– Скажите, пожалуйста! Корреспондент нашего времени. А то я не слышала, чем ты занимался. Уж если ты имеешь дело с проституткой, но не под окнами жены. Отведи ее хотя бы в сторону!..
– В какую сторону? – уныло спросил Шпрехт, зная, что этот разговор надолго. Она же днем спит, Варя. И после завтрака поспит, и после обеда. А сегодня она ходила по-большому, после этого она спит особенно крепко. А он за день не присел, помидоры подвязывал, хорошие, крупные идут и кучно, пока наставил палок, пока туда-сюда…
За окном зашебаршилось, засопело, завзвизгивало.
– А! – сказал Шпрехт. – Вот что ты имела в виду. Розка под домом ощенилась. Я и не заметил, где и когда. А теперь топить поздно, большие кутята. У них там такой цирлих-манирлих.

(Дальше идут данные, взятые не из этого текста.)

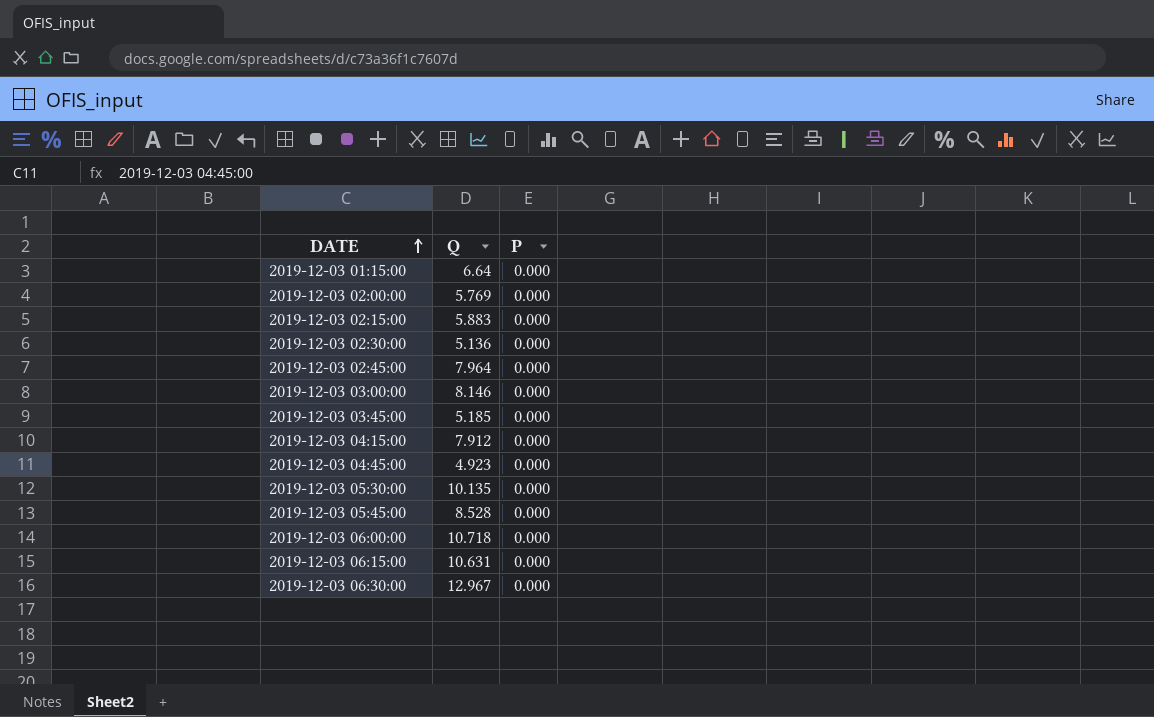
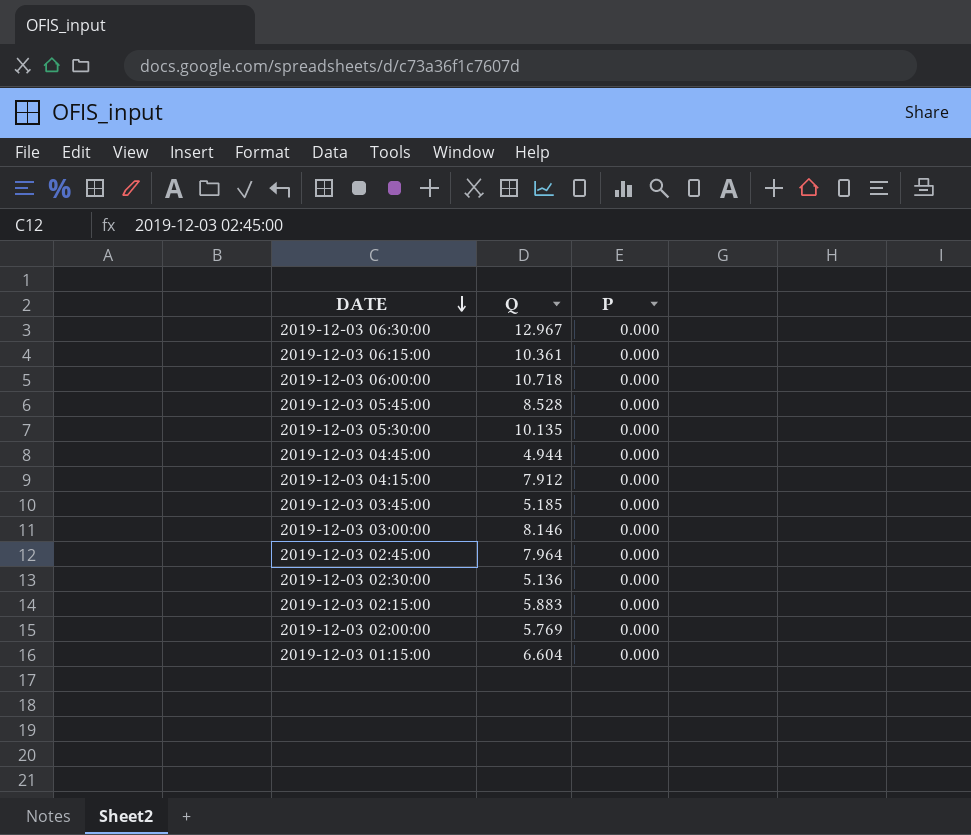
row order: DATE ascending -> DATE descending
2019-12-03 06:15:00 | Q: 10.631 -> 10.361
2019-12-03 04:45:00 | Q: 4.923 -> 4.944
2019-12-03 01:15:00 | Q: 6.64 -> 6.604

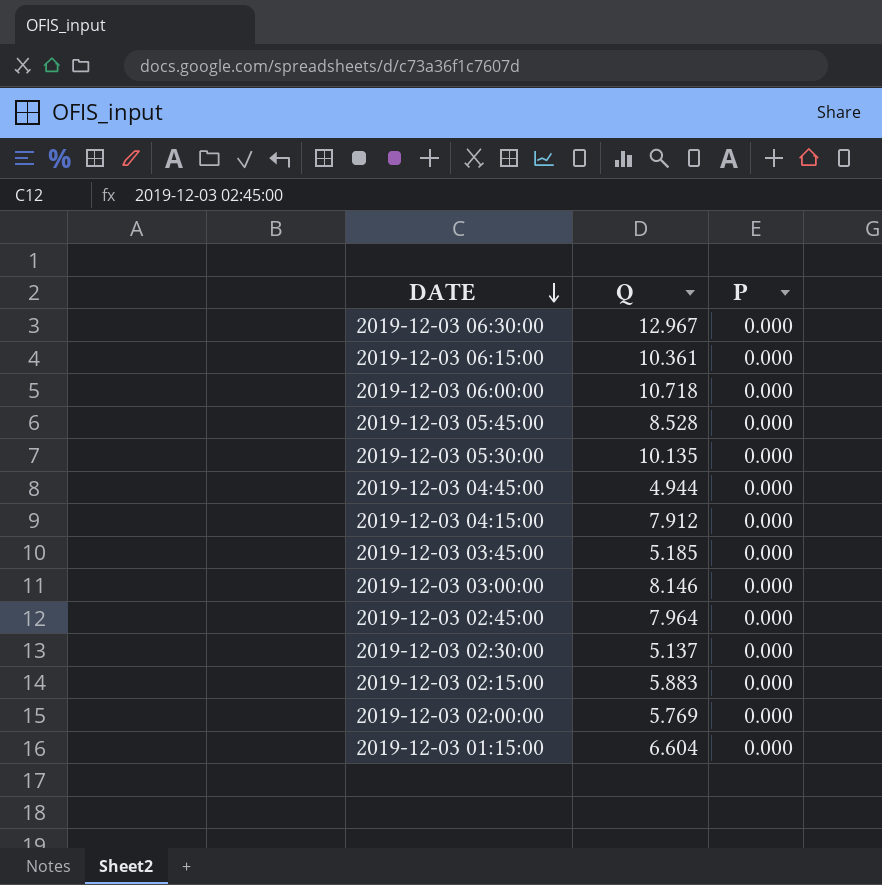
2019-12-03 02:30:00 | Q: 5.136 -> 5.137

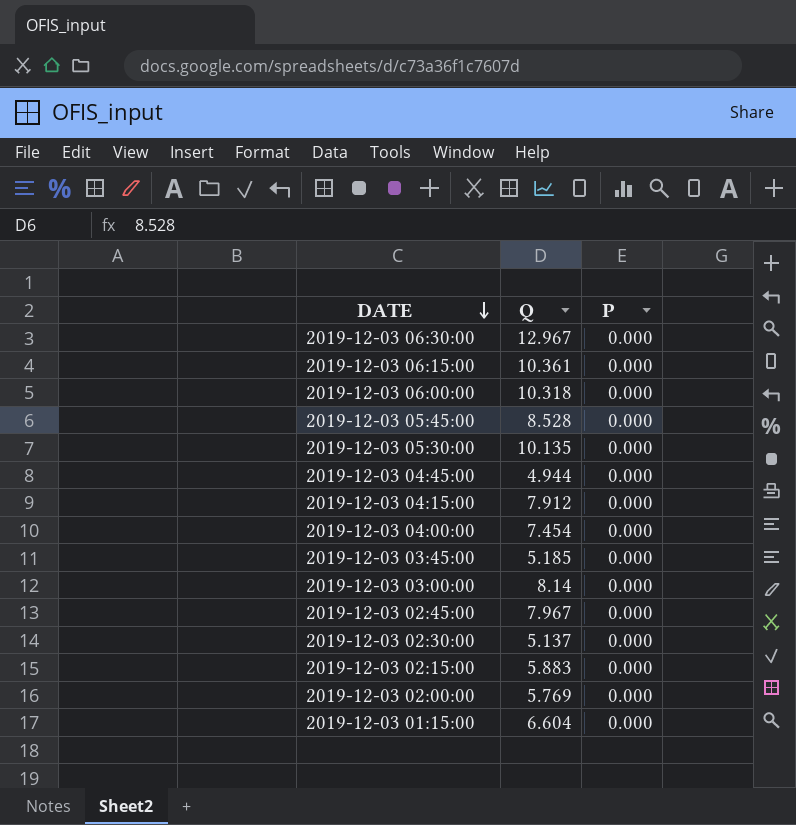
2019-12-03 06:00:00 | Q: 10.718 -> 10.318
row 2019-12-03 04:00:00: none -> 7.454 | 0.000
2019-12-03 03:00:00 | Q: 8.146 -> 8.14
2019-12-03 02:45:00 | Q: 7.964 -> 7.967

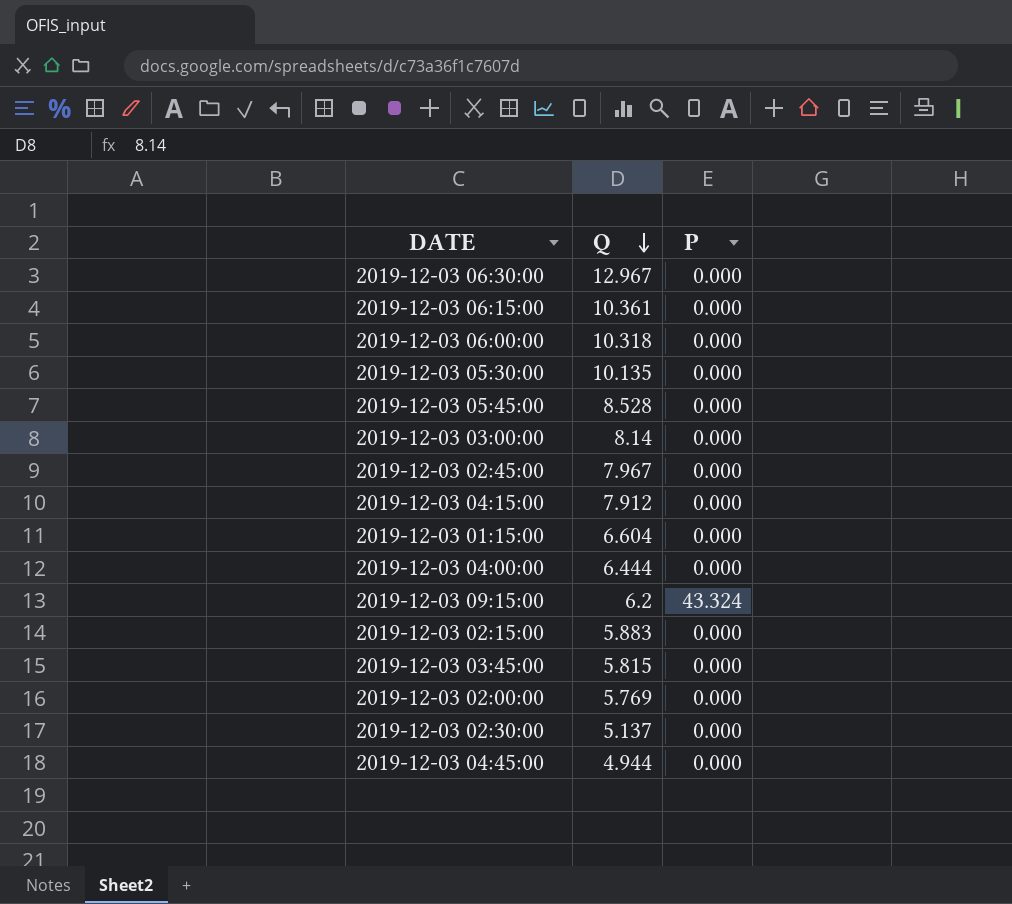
row order: DATE descending -> Q descending
2019-12-03 04:00:00 | Q: 7.454 -> 6.444
row 2019-12-03 09:15:00: none -> 6.2 | 43.324
2019-12-03 03:45:00 | Q: 5.185 -> 5.815

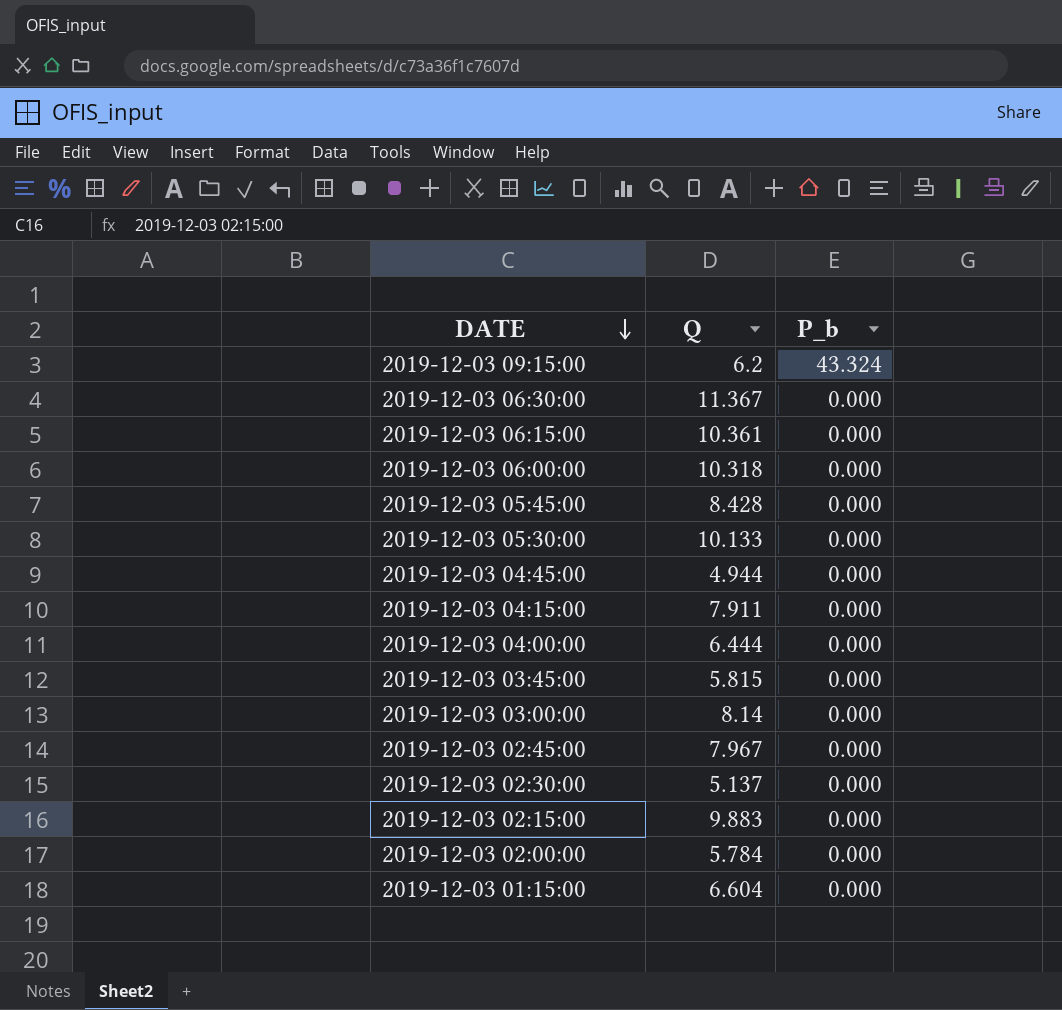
row order: Q descending -> DATE descending
column name: P -> P_b
2019-12-03 06:30:00 | Q: 12.967 -> 11.367
2019-12-03 05:45:00 | Q: 8.528 -> 8.428
2019-12-03 05:30:00 | Q: 10.135 -> 10.133
2019-12-03 04:15:00 | Q: 7.912 -> 7.911
2019-12-03 02:15:00 | Q: 5.883 -> 9.883
2019-12-03 02:00:00 | Q: 5.769 -> 5.784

– Идиот! – закричала Варя. – Кто щенят возьмет от дурной Розки?
– Пристрою! – сказал Шпрехт, радуясь, что ушли, кажется, в сторону от больной темы и все завершается мирно и быстро. – Давай сходим по всем делам и будем спать. Я сегодня устал…
– Меньше занимайся бабами, – ответила Варя, умащиваясь на судне, – а то все запустил. Шторы уже черные от пыли.
– Постираю, постираю, – быстро соглашался Шпрехт. – Утром замочу, а вечером повешу. И окно протру заодно. Молока попьешь? Или кефира?
– У Миняева ведь жена осталась? – спросила Варя. – Ты ее знаешь?
– Конечно, – сдуру сказал потерявший бдительность Шпрехт. – Она в аптеке работает. Раньше была в рецептурном, а сейчас в готовых формах… В рецептуре ведь нужна точность, там мелкие дозы, не айн, цвай, драй… А когда возраст, глаз не тот, опять же и дрожание в руках может быть…
Что его повело, старого дурака, на фармацевтические подробности, о которых он сроду не думал?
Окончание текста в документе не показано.